User Permissions and Privacy:
Balancing the need for microphone access and file downloads with user privacy and security settings was challenging, as it required working within strict browser policies.
Cloud Service Integration:
Integrating multiple cloud services (S3, Transcribe, and Gemini) into a coherent and efficient pipeline posed technical hurdles, especially around managing API credentials and ensuring low-latency responses.

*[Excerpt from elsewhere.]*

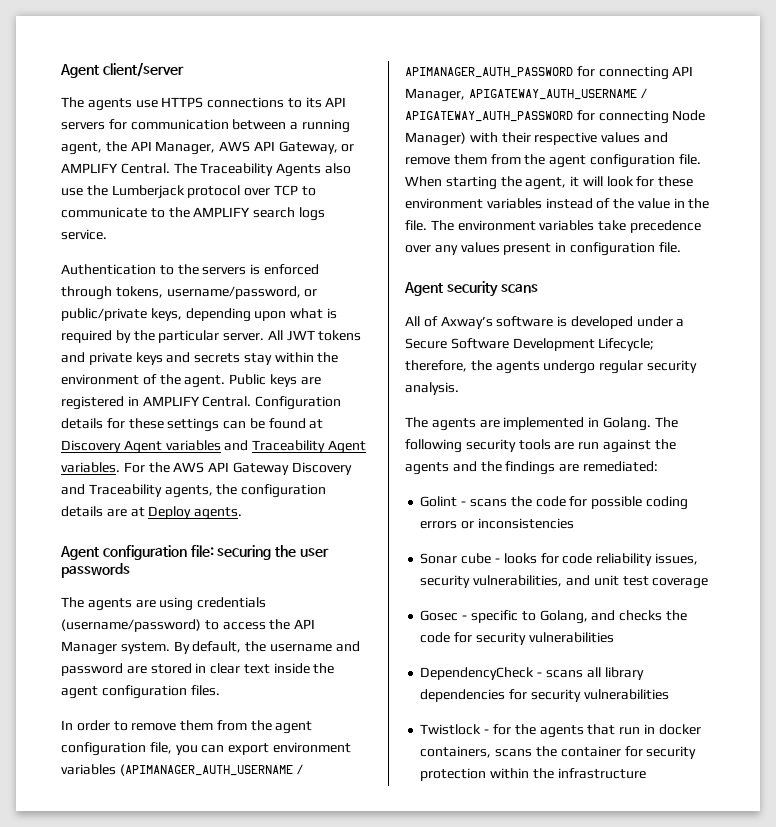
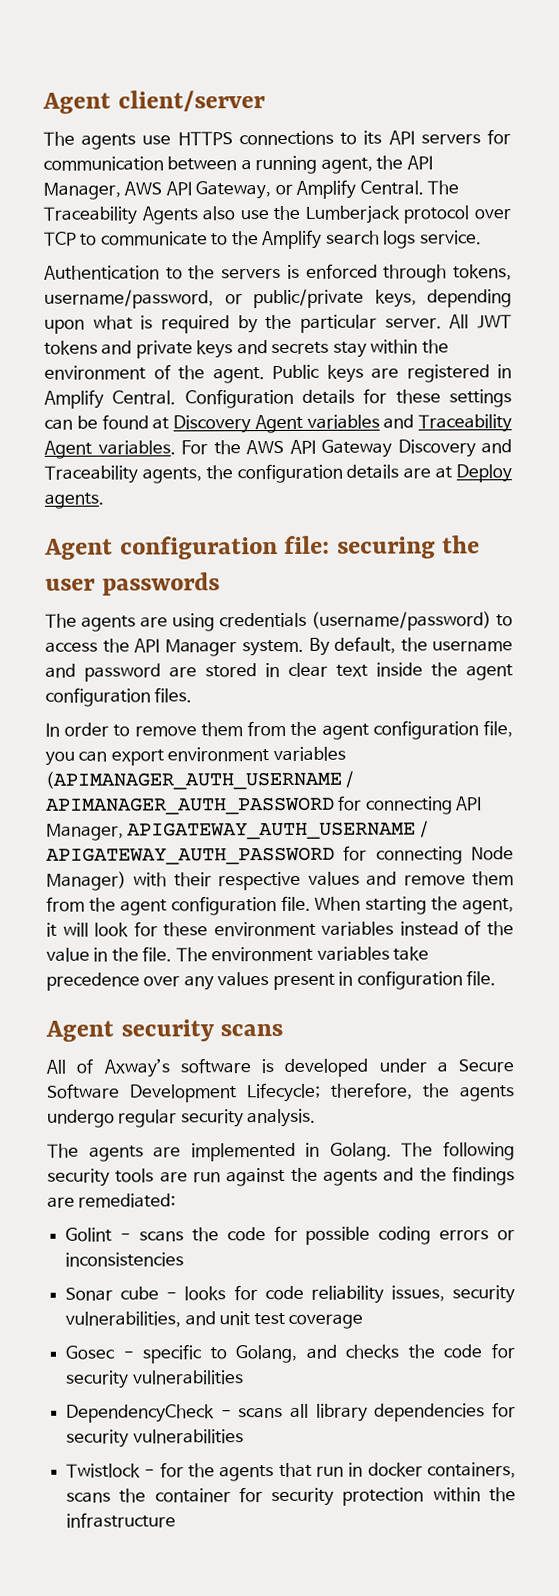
[61,163,118,173] AMPLIFY -> [296,179,357,199] Amplify
[193,207,251,217] AMPLIFY -> [262,229,323,250] Amplify
[142,396,200,406] AMPLIFY -> [44,389,104,409] Amplify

Accomplishments That We're Proud Of

Accessibility Innovation:
ARIA is a pioneering tool that leverages voice commands to significantly enhance web accessibility for people with disabilities.
Seamless Integration:
We successfully integrated modern web technologies and cloud services into a single, user-friendly system that processes voice commands in near real-time.
Robust Backend Architecture:
Our FastAPI backend effectively orchestrates multiple AWS services and the Gemini API, demonstrating a scalable approach to real-time audio processing and action automation.
User-Centered Design:
Despite the technical challenges, we kept the user experience at the forefront, resulting in an intuitive interface that simplifies complex tasks into a single click.

What We Learned

Technical Proficiency:
We deepened our understanding of Chrome Extension development, cloud service integration, and AI-driven natural language processing.
Project Management:
Coordinating multiple technologies and managing asynchronous workflows taught us the importance of careful planning and iterative development.
User-Centric Design:
Working on accessibility forced us to consider real-world user needs and design with empathy, ensuring our solution is both innovative and practical.
Resilience:
Every challenge, from handling browser permission quirks to integrating disparate cloud APIs, was an opportunity to learn, adapt, and improve our approach.

What's Next for ARIA

Seamless Voice Interaction:
We intend to implement a trigger word feature, similar to Siri, Alexa, and Google Assistant that will automatically start listening for user commands. This will create a more natural and hands-free experience.
Reduced Latency & Faster Automation:
We plan to optimize our entire pipeline, from audio capture and processing to executing actions, by streamlining backend processing and exploring low-latency communication protocols, ensuring near-instantaneous automation.
Enhanced Command Interpretation:
We plan to refine the Gemini API integration to handle a broader range of voice commands and complex interactions, making ARIA even more versatile.
User Customization:
Future updates may allow users to customize command mappings and tailor ARIA’s behavior to their individual needs.
Expanded Browser Support:
We aim to extend ARIA’s capabilities beyond Chrome, potentially supporting other browsers to reach a wider audience.
Continuous Accessibility Improvements:
By incorporating feedback from users with disabilities, we will continue to evolve ARIA, ensuring it remains at the forefront of accessible technology.